Architecture Guide¶
This guide explains the internal architecture of GeoTessera and how the various components work together to provide efficient access to Tessera embeddings.
Overview¶
GeoTessera is designed around a simple but powerful architecture that optimizes for:
Efficient data access: Only download what you need
Projection preservation: Maintain native UTM projections for accuracy
Scalability: Handle large datasets with lazy loading
Flexibility: Support both analysis and GIS workflows
Reliability: Ensure data integrity with checksums
Core Architecture¶
The library follows a layered architecture:
User Interface Layer
├── CLI Commands (geotessera download, visualize, etc.)
└── Python API (GeoTessera class)
↓
Core Processing Layer
├── GeoTessera class (main interface)
├── Registry (Parquet-based data discovery)
└── Visualization (rendering and web maps)
↓
Data Access Layer
├── Anonymous S3 downloads (botocore)
├── Zarr v3 store (cloud-native streaming)
├── Rasterio (GeoTIFF I/O)
└── GeoPandas (geospatial operations)
↓
Storage Layer
├── Remote servers (https://s3.us-west-2.amazonaws.com/tessera-embeddings)
├── Zarr store (https://s3.us-west-2.amazonaws.com/tessera-embeddings/v1/zarr)
└── Local cache (~/.cache/geotessera/{v1,v1.1}/manifest.parquet)
Coordinate System and Grid¶
Understanding the Tessera Grid¶
The Tessera embeddings are organized on a 0.1-degree grid system:
Grid Properties:
Grid spacing: 0.1° latitude × 0.1° longitude
Tile naming: Named by center coordinates (e.g.,
grid_0.15_52.05)Coverage: Each tile spans from (center - 0.05°) to (center + 0.05°)
Resolution: Approximately 11km × 11km at the equator
Coordinate Calculations:
# For a tile at center coordinates (lon, lat)
west = lon - 0.05
east = lon + 0.05
south = lat - 0.05
north = lat + 0.05
Grid Alignment:
Tile centers are aligned to 0.1-degree boundaries:
# Valid tile centers (examples)
valid_centers = [
(0.05, 52.05), # Northwest Europe
(0.15, 52.05), # Adjacent tile
(-0.05, 51.95), # Southwest tile
]
# Invalid centers (not on grid)
invalid_centers = [
(0.07, 52.03), # Off-grid
(0.1, 52.1), # Off by 0.05°
]
Resolution and Pixel Density¶
The number of pixels per tile varies with latitude due to the Earth’s curvature:
import math
def pixels_per_tile(latitude, resolution_meters=10):
"""Calculate approximate pixels per tile at given latitude."""

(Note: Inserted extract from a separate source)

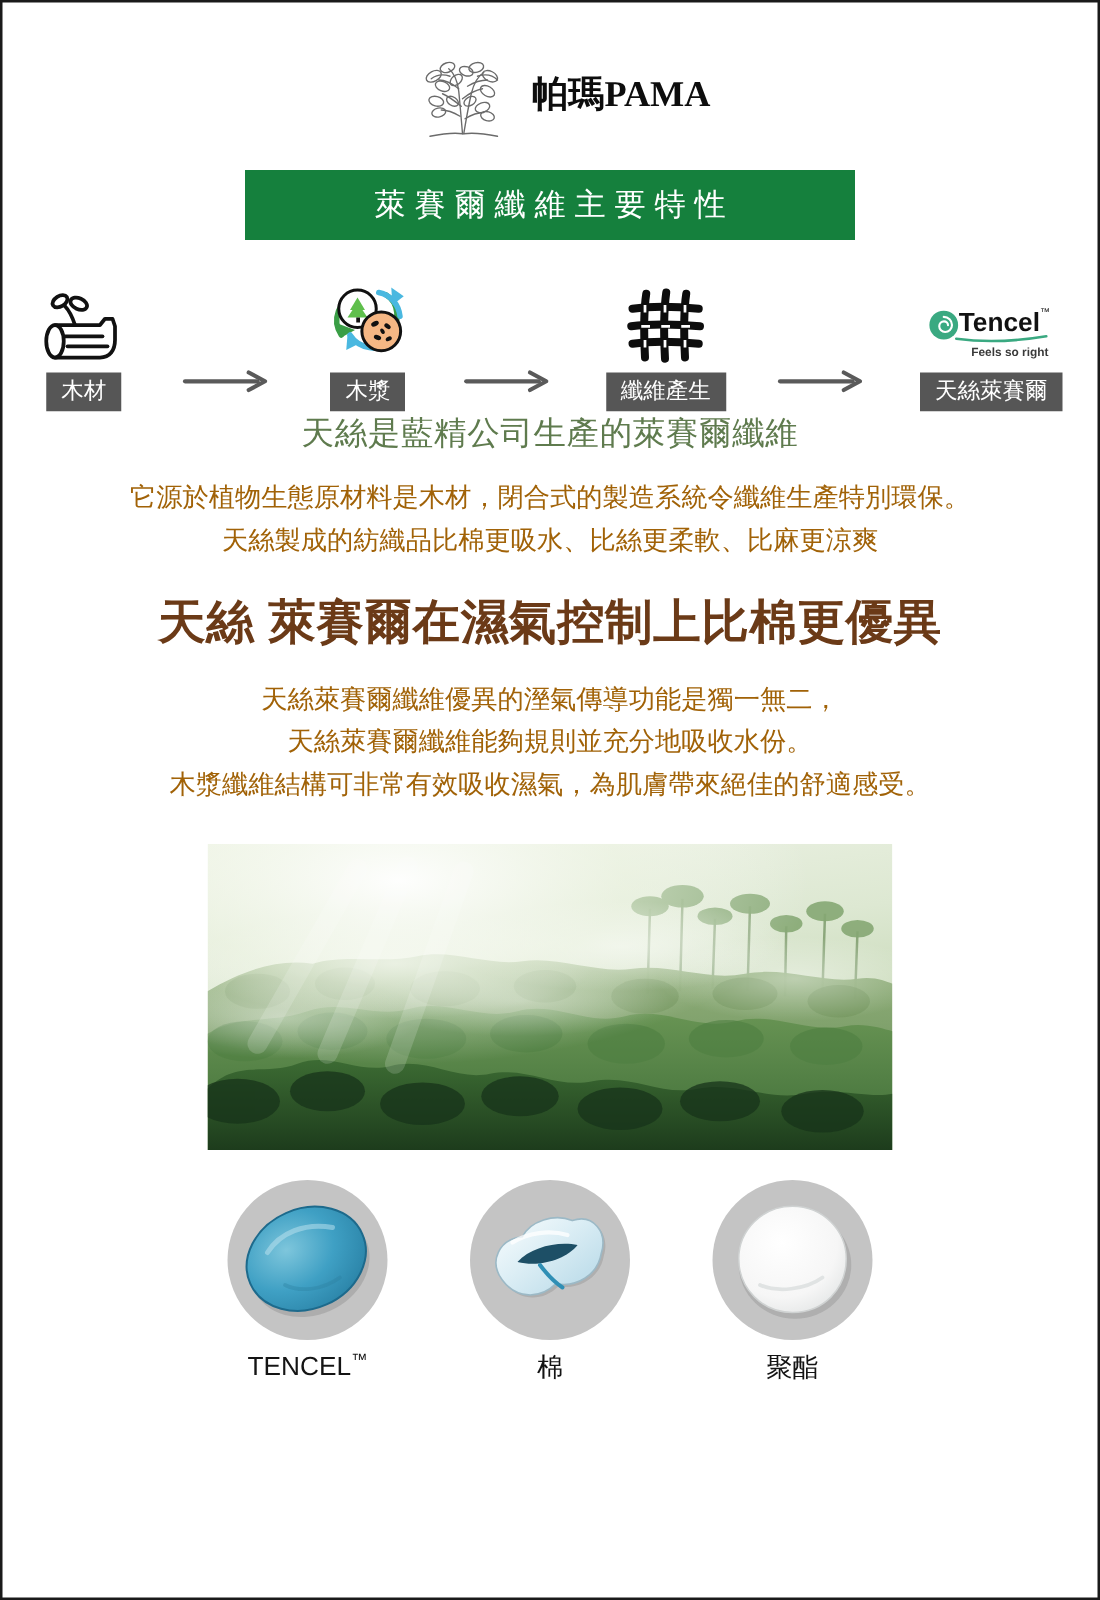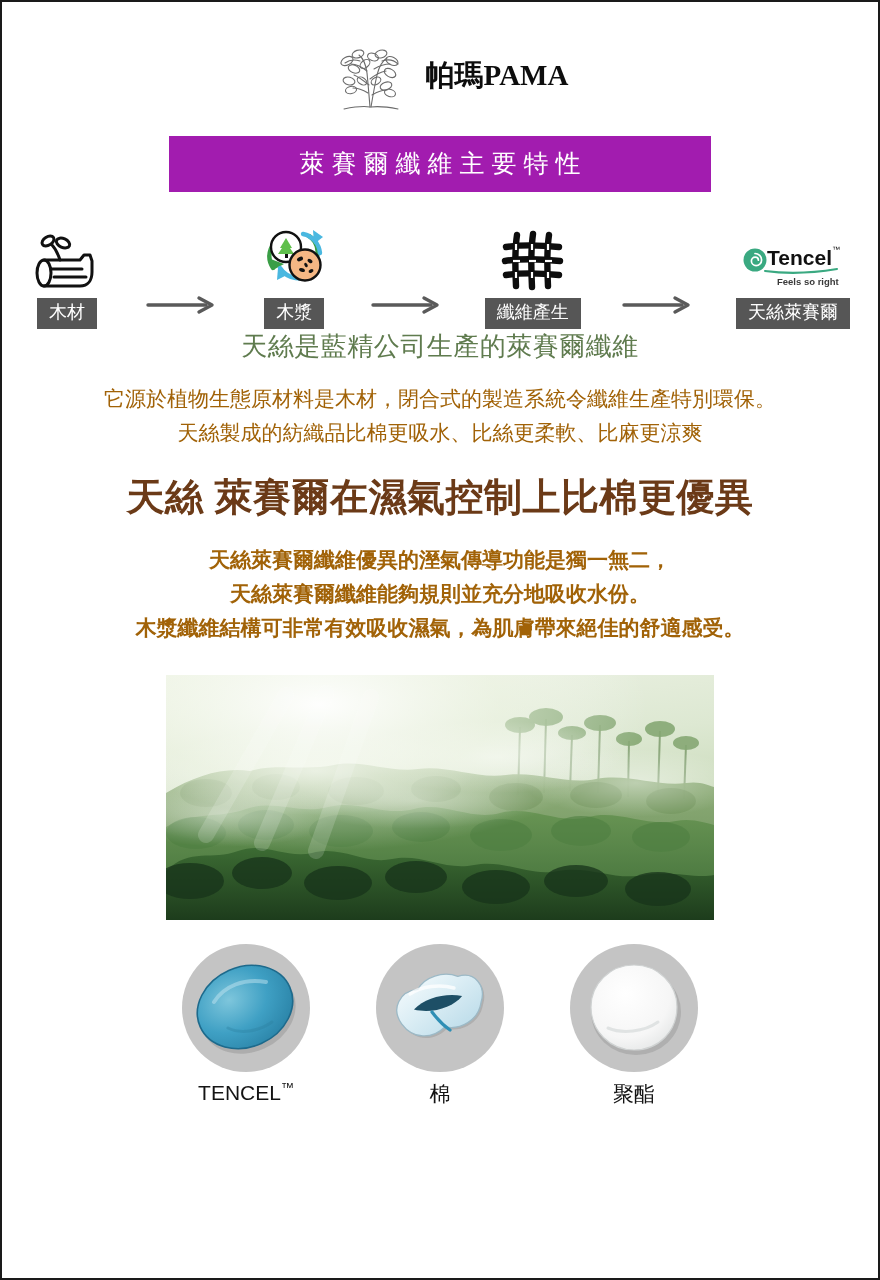"萊賽爾纖維主要特性" .banner { background: #a21caf -> #15803d; width: 542px -> 488px }
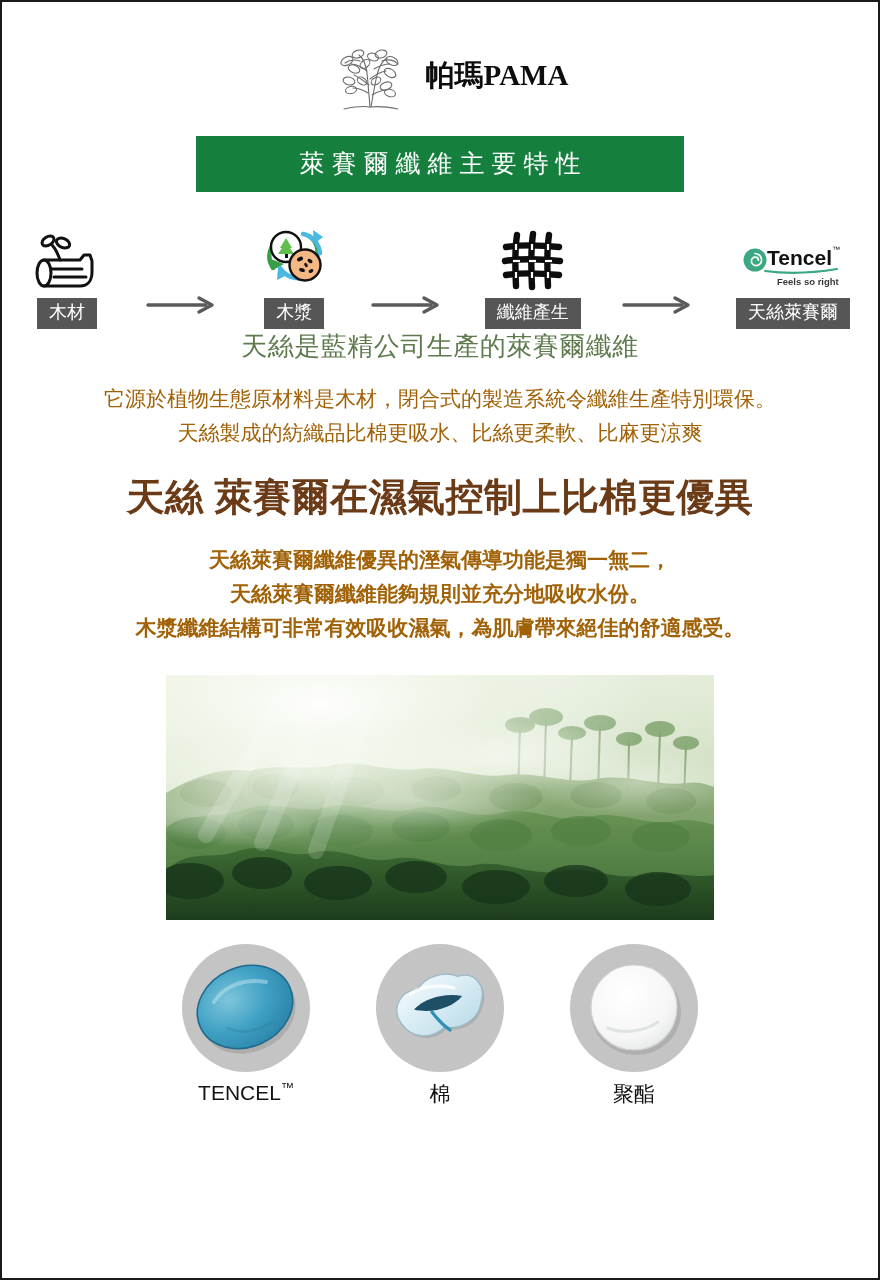"天絲萊賽爾纖維優異的溼氣傳導功能是獨一無二，" .para-2 { font-weight: bold -> none }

# Earth circumference at equator (meters)
earth_circumference = 40075000
# Degrees per meter at equator
degrees_per_meter = 360 / earth_circumference
# Adjust for latitude (longitude only)
lon_degrees_per_meter = degrees_per_meter / math.cos(math.radians(latitude))
lat_degrees_per_meter = degrees_per_meter
# Tile size in meters
tile_width_meters = 0.1 / lon_degrees_per_meter
tile_height_meters = 0.1 / lat_degrees_per_meter
# Pixels in tile
pixels_width = int(tile_width_meters / resolution_meters)
pixels_height = int(tile_height_meters / resolution_meters)
return pixels_width, pixels_height
# Examples
eq_pixels = pixels_per_tile(0) # ~(1111, 1111) at equator
uk_pixels = pixels_per_tile(52) # ~(1823, 1111) in UK
arctic_pixels = pixels_per_tile(80) # ~(6389, 1111) near poles
Data Format and Storage¶
Quantization System¶
Tessera embeddings are stored using a quantization system for efficiency:
Storage Format:
Quantized embeddings (
grid_X.XX_Y.YY.npy):Data type:
int8(values -128 to 127)Shape:
(height, width, 128)Storage efficient: ~1MB per tile vs ~64MB unquantized
Scale factors (
grid_X.XX_Y.YY_scales.npy):Data type:
float32Shape:
(height, width)or(height, width, 128)Contains dequantization multipliers
Dequantization Process:
import numpy as np
# Load quantized data and scales
quantized = np.load("grid_0.15_52.05.npy") # int8
scales = np.load("grid_0.15_52.05_scales.npy") # float32
# Dequantize
if scales.ndim == 2:
# Broadcast 2D scales to 3D
scales = scales[..., np.newaxis]
embedding = quantized.astype(np.float32) * scales
# Result: (height, width, 128) float32 array
This process is handled automatically by GeoTessera.fetch_embedding(), which now returns the dequantized embedding along with CRS and transform information from the corresponding landmask tile.
Metadata and Projections¶
Landmask Files (grid_X.XX_Y.YY.tiff):
Provide native UTM projection information for each tile
Define precise geospatial transforms (no reprojection needed)
Preserve original coordinate system for maximum accuracy
Used for georeferencing when exporting to GeoTIFF
Contain binary land/water masks
Projection Selection:
Each tile uses an appropriate UTM zone based on its location:
def get_utm_zone(longitude):
"""Get UTM zone number for a longitude."""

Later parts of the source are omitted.